Debate Intensifies in Puerto Rico Over Delay of Single-Use Plastic Ban

The impending ban on single-use plastics faces potential postponement in Puerto Rico, sparking a heated debate between environmentalists and business associations.

Debate Over Single-Use Plastics Intensifies in Puerto Rico

In Puerto Rico, the fate of single-use plastics has become contentious as businesses and environmental organizations engage in a heated debate. The central point of contention is the possible delay in enacting Law 51-2022, which aims to ban single-use plastic items like cups, plates, and utensils. This legislation, scheduled to take effect this summer, is now at risk of being postponed despite its environmental and public health implications.

The standoff intensified this January, pitting environmental groups against trade and restaurant associations. These business groups advocate for delaying the law’s implementation, citing governmental delays in publishing the necessary regulations.

Proposed Legislation to Extend Implementation Date

In response to the minimal progress made since the law’s passage two years ago, Senator Albert Torres proposed Bill 1374. This bill seeks to push the implementation date to July 1, 2026. Ingrid Vila, President of the environmental organization CAMBIO, expressed frustration in an interview with EFE. She pointed to the merchants’ lobbying for delay and the government agencies’ negligence in fulfilling their legal mandates.

CAMBIO, which coordinates the multisectoral initiative Generación Circular, strongly opposes the proposed postponement. Myrna Conty, another leading environmentalist, echoed these sentiments during a recent public hearing in the Senate. She criticized opponents of the ban for recycling the same excuses used two years ago and argued that there is still time to transition, as fines wouldn’t be imposed until six months after the law takes effect.

Vila stressed the critical situation in Puerto Rico, emphasizing the unsustainable nature of continuing to generate single-use plastics, which end up in legal or illegal landfills. The toxic materials from these plastics pose significant risks to public health and the environment.

Longstanding Neglect of Recycling Law

This potential delay in banning single-use plastics is compounded by the longstanding neglect of the 1992 Recycling Law (Law 70). Vila lamented that the law, which set a recycling target of 35% by 1996, has never been fully implemented, and its goals have been postponed multiple times.

During the Senate hearing, the Department of Natural and Environmental Resources (DRNA) acknowledged that the current recycling rate is just over 7%, and some landfills have reached the end of their lifespan. Despite having yet to finalize the regulations for the single-use plastic ban, the DRNA suggested a few months’ postponement might be reasonable for businesses to adapt but deemed a two-year delay unnecessary.

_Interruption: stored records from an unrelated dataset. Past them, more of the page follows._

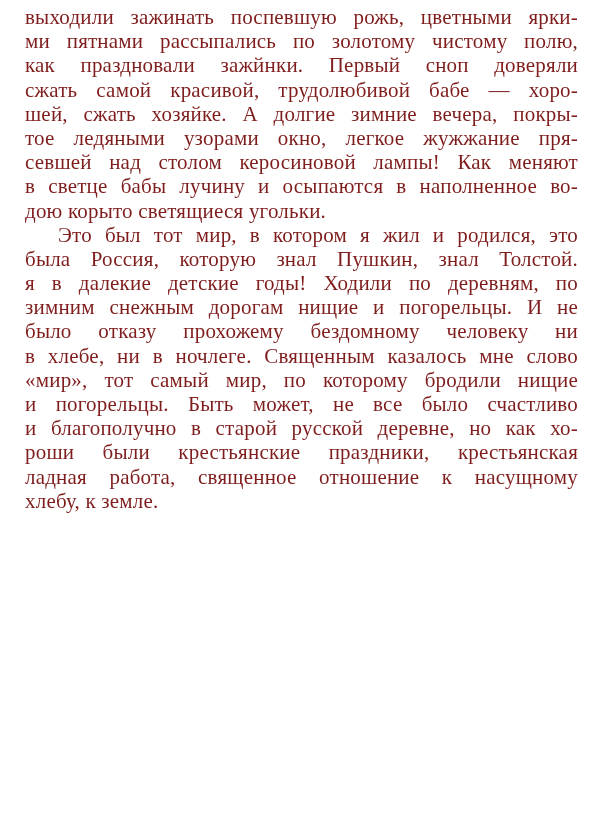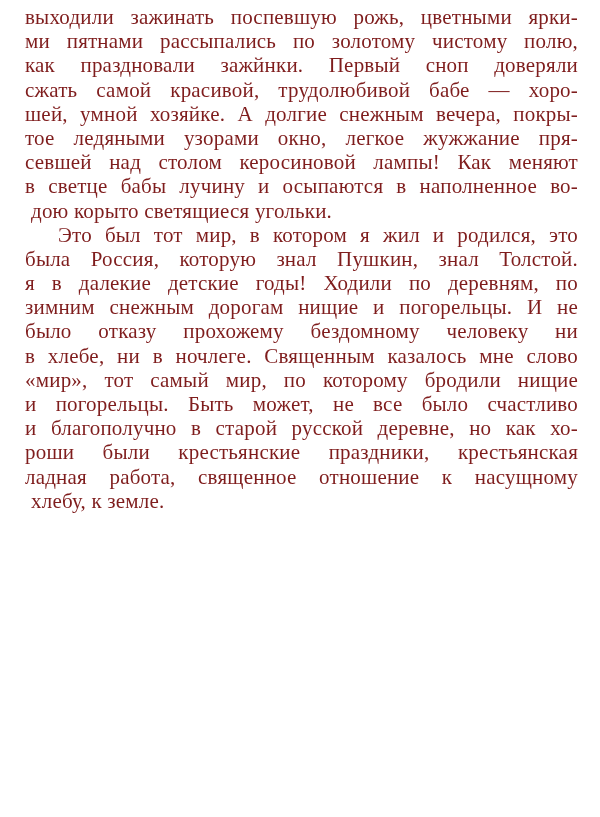--- a/index.html
+++ b/index.html
@@ -27,36 +27,35 @@
       display: block;
       height: 24.2px;
       line-height: 24.2px;
       white-space: nowrap;
       text-align: justify;
       text-align-last: justify;
       overflow: visible;
     }
     .line.last {
       text-align-last: left;
-      margin-left: 6px;
     }
     .line.indent {
       padding-left: 33px;
     }
   </style>
 </head>
 <body>
 
 <div class="page">
   <div class="paragraph">
     <span class="line">выходили зажинать поспевшую рожь, цветными ярки-</span>
     <span class="line">ми пятнами рассыпались по золотому чистому полю,</span>
     <span class="line">как праздновали зажйнки. Первый сноп доверяли</span>
     <span class="line">сжать самой красивой, трудолюбивой бабе — хоро-</span>
-    <span class="line">шей, умной хозяйке. А долгие снежным вечера, покры-</span>
+    <span class="line">шей, сжать хозяйке. А долгие зимние вечера, покры-</span>
     <span class="line">тое ледяными узорами окно, легкое жужжание пря-</span>
     <span class="line">севшей над столом керосиновой лампы! Как меняют</span>
     <span class="line">в светце бабы лучину и осыпаются в наполненное во-</span>
     <span class="line last">дою корыто светящиеся угольки.</span>
   </div>
   <div class="paragraph">
     <span class="line indent">Это был тот мир, в котором я жил и родился, это</span>
     <span class="line">была Россия, которую знал Пушкин, знал Толстой.</span>
     <span class="line">я в далекие детские годы! Ходили по деревням, по</span>
     <span class="line">зимним снежным дорогам нищие и погорельцы. И не</span>

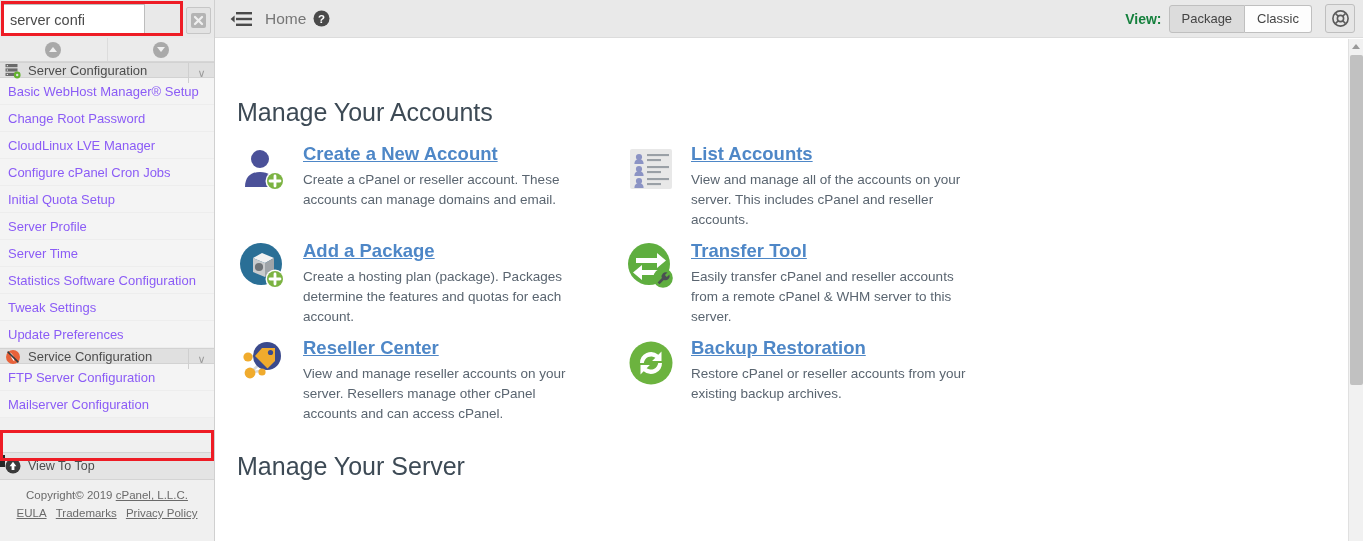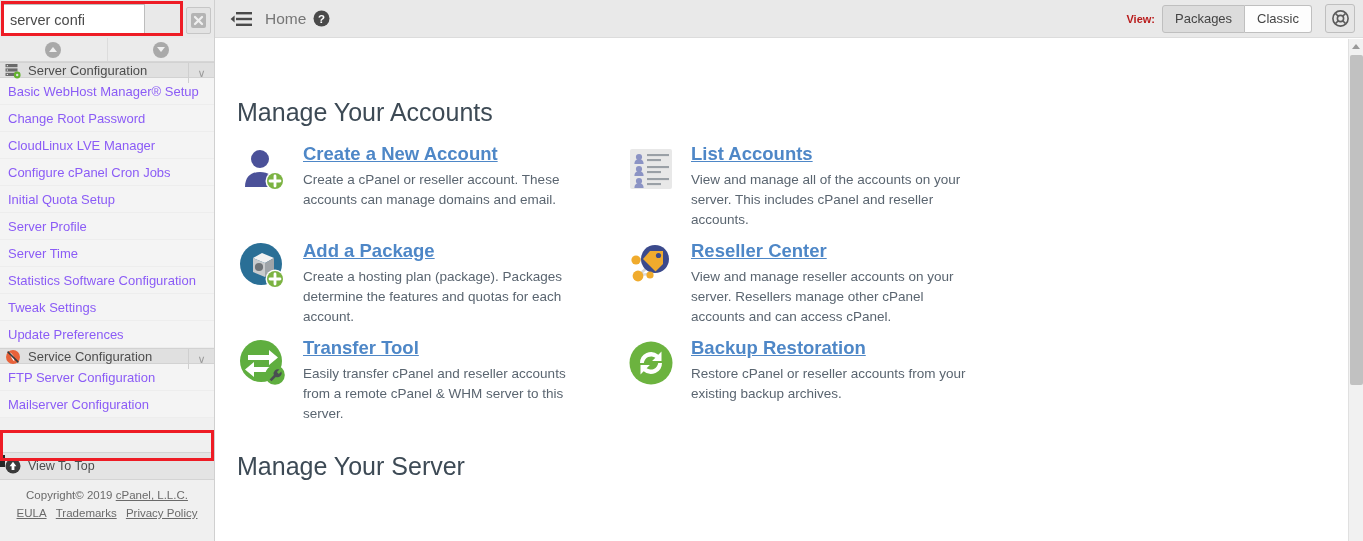--- a/index.html
+++ b/index.html
@@ -142,21 +142,21 @@
   }
   #collapse-btn { margin-left: 15px; cursor: pointer; display:flex; align-items:center; }
   #home-crumb {
     margin-left: 13px; font-size: 15.5px; color: #767676;
     cursor: pointer;
   }
   #help-icon { margin-left: 7px; cursor: pointer; display:flex; align-items:center; }
   #view-area {
     margin-left: auto; display: flex; align-items: center; padding-right: 8px;
   }
-  #view-label { font-size: 11px; color: #b91c1c; font-weight: bold; margin-right: 7px; }
+  #view-label { font-size: 14px; color: #15803d; font-weight: bold; margin-right: 7px; }
   .view-btn {
     font-size: 13px; color: #444;
     padding: 5px 12px 6px 12px;
     border: 1px solid #bfbfbf;
     cursor: pointer;
   }
   .view-btn.active { background: #dcdcdc; border-radius: 3px 0 0 3px; }
   .view-btn.inactive { background: #fdfdfd; border-left: none; border-radius: 0 3px 3px 0; }
   #lifering-btn {
     margin-left: 13px;
@@ -346,21 +346,21 @@
     <div id="home-crumb">Home</div>
     <div id="help-icon">
       <svg width="17" height="17" viewBox="0 0 17 17">
         <circle cx="8.5" cy="8.5" r="8" fill="#4a4a4a"></circle>
         <text x="8.5" y="12.6" font-family="Liberation Sans, sans-serif" font-size="11.5" font-weight="bold" fill="#ffffff" text-anchor="middle">?</text>
       </svg>
     </div>
 
     <div id="view-area">
       <span id="view-label">View:</span>
-      <div class="view-btn active">Packages</div>
+      <div class="view-btn active">Package</div>
       <div class="view-btn inactive">Classic</div>
       <div id="lifering-btn">
         <svg width="17" height="17" viewBox="0 0 17 17">
           <circle cx="8.5" cy="8.5" r="7.6" fill="none" stroke="#5a5a5a" stroke-width="1.6"></circle>
           <circle cx="8.5" cy="8.5" r="3.1" fill="none" stroke="#5a5a5a" stroke-width="1.6"></circle>
           <path d="M3.6 3.6 L6.3 6.3 M13.4 3.6 L10.7 6.3 M3.6 13.4 L6.3 10.7 M13.4 13.4 L10.7 10.7" stroke="#5a5a5a" stroke-width="1.6"></path>
         </svg>
       </div>
     </div>
   </div>
@@ -427,54 +427,54 @@
             <circle cx="36" cy="37" r="8" fill="#7cb342"></circle>
             <path d="M36 32 L36 42 M31 37 L41 37" stroke="#ffffff" stroke-width="2.8" stroke-linecap="round"></path>
           </svg>
         </div>
         <div class="card-body">
           <a class="card-title" href="#">Add a Package</a>
           <div class="card-desc">Create a hosting plan (package). Packages determine the features and quotas for each account.</div>
         </div>
       </div>
 
+      <div class="card">
+        <div class="card-icon">
+          <svg width="48" height="48" viewBox="0 0 48 48">
+            <circle cx="22" cy="22" r="21" fill="#5fae3f"></circle>
+            <path d="M9 16 L30 16 L30 11 L39 18.5 L30 26 L30 21 L9 21 Z" fill="#ffffff"></path>
+            <path d="M36 28 L15 28 L15 23 L6 30.5 L15 38 L15 33 L36 33 Z" fill="#ffffff"></path>
+            <circle cx="36" cy="36" r="9.8" fill="#5fae3f"></circle>
+            <path d="M40.5 30.5 a4.3 4.3 0 0 0 -5.6 5.6 L30.6 40.4 l1.9 1.9 l4.3 -4.3 a4.3 4.3 0 0 0 5.6 -5.6 l-2.6 2.6 l-1.9 -1.9 Z" fill="#4a4f52"></path>
+          </svg>
+        </div>
+        <div class="card-body">
+          <a class="card-title" href="#">Transfer Tool</a>
+          <div class="card-desc">Easily transfer cPanel and reseller accounts from a remote cPanel &amp; WHM server to this server.</div>
+        </div>
+      </div>
+
       <div class="card wide">
         <div class="card-icon">
           <svg width="48" height="48" viewBox="0 0 48 48">
             <path d="M10 18 L26 14 M12 33 L26 20 M12 33 L22 32" stroke="#d9d9d9" stroke-width="2.6"></path>
             <circle cx="28" cy="17" r="14" fill="#3b4a8c"></circle>
             <path d="M23 9 L36 9 L36 22 L28.5 29.5 L16 17 Z" fill="#f0ab2d"></path>
             <circle cx="31.5" cy="13.5" r="2.6" fill="#3b4a8c"></circle>
             <circle cx="9" cy="18" r="4.6" fill="#f0ab2d"></circle>
             <circle cx="11" cy="34" r="5.4" fill="#f0ab2d"></circle>
             <circle cx="23" cy="33" r="3.6" fill="#f0ab2d"></circle>
           </svg>
         </div>
         <div class="card-body">
           <a class="card-title" href="#">Reseller Center</a>
           <div class="card-desc">View and manage reseller accounts on your server. Resellers manage other cPanel accounts and can access cPanel.</div>
         </div>
       </div>
 
-      <div class="card">
-        <div class="card-icon">
-          <svg width="48" height="48" viewBox="0 0 48 48">
-            <circle cx="22" cy="22" r="21" fill="#5fae3f"></circle>
-            <path d="M9 16 L30 16 L30 11 L39 18.5 L30 26 L30 21 L9 21 Z" fill="#ffffff"></path>
-            <path d="M36 28 L15 28 L15 23 L6 30.5 L15 38 L15 33 L36 33 Z" fill="#ffffff"></path>
-            <circle cx="36" cy="36" r="9.8" fill="#5fae3f"></circle>
-            <path d="M40.5 30.5 a4.3 4.3 0 0 0 -5.6 5.6 L30.6 40.4 l1.9 1.9 l4.3 -4.3 a4.3 4.3 0 0 0 5.6 -5.6 l-2.6 2.6 l-1.9 -1.9 Z" fill="#4a4f52"></path>
-          </svg>
-        </div>
-        <div class="card-body">
-          <a class="card-title" href="#">Transfer Tool</a>
-          <div class="card-desc">Easily transfer cPanel and reseller accounts from a remote cPanel &amp; WHM server to this server.</div>
-        </div>
-      </div>
-
       <div class="card wide">
         <div class="card-icon">
           <svg width="46" height="46" viewBox="0 0 46 46">
             <circle cx="23" cy="23" r="21.5" fill="#6cb33f"></circle>
             <path d="M23 8 C31 8 37.5 14.5 37.5 22.5 L32.5 22.5 L38.5 31 L44 22.5 L39.5 22.5" fill="none" stroke="#ffffff" stroke-width="0"></path>
             <path d="M12 23 a11 11 0 0 1 18.3 -8.2 l3.2 -3.2 l0 9.4 l-9.4 0 l3.3 -3.3 a7.5 7.5 0 0 0 -11.6 5.3 Z" fill="#ffffff"></path>
             <path d="M34 23 a11 11 0 0 1 -18.3 8.2 l-3.2 3.2 l0 -9.4 l9.4 0 l-3.3 3.3 a7.5 7.5 0 0 0 11.6 -5.3 Z" fill="#ffffff"></path>
           </svg>
         </div>
         <div class="card-body">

A recent DRNA report highlighted a 70% increase in discarded plastics on the island over the last 20 years, accounting for 17% of landfill waste as of 2023. Vila emphasized the dramatic rise in plastic usage in Puerto Rico, advocating for a break from the culture of consumption and waste.

Conversely, Lymaris Otero, Executive Director of the Retail Trade Association (ACDET), argued that the delay is justified as the law lacks clarity on prohibited products. She pointed out the law’s vagueness and deficiencies, highlighting that businesses are confident about permissible inventory with precise regulations.

Impact on Health Industry and Financial Concerns

The ACDET Director noted that the law also impacts the health industry, as many medical products are packaged in single-use plastics. She called for a reasonable timeframe to transition, citing the island’s lack of manufacturing capabilities for alternative materials like biodegradable or compostable products.

Carlos Budet, President of the Puerto Rico Restaurant Association (ASORE), voiced concerns about the financial impact of discarding existing inventory. He warned that this would inevitably lead to price increases, urging a delay in the ban as businesses are unprepared for such a rapid transition.

Conty, however, firmly opposes any delay, insisting that businesses had ample time to prepare.

The debate in Puerto Rico reflects a more extensive global conversation about environmental responsibility and economic pragmatism. As the island grapples with this dilemma, the decisions will have lasting implications for the environment and the economy. The conversation underscores the challenges of implementing environmental policies in a way that balances the needs of various stakeholders, from local businesses to environmental advocates.

Also read: Dominican Republic Leads Americas in Anti-Corruption Efforts, Gains Recognition

As Puerto Rico navigates this complex issue, it becomes a microcosm of the worldwide struggle to reconcile economic interests with environmental sustainability. The outcome of this debate will impact the local ecosystem and economy and contribute to the global discourse on managing environmental change amidst economic realities.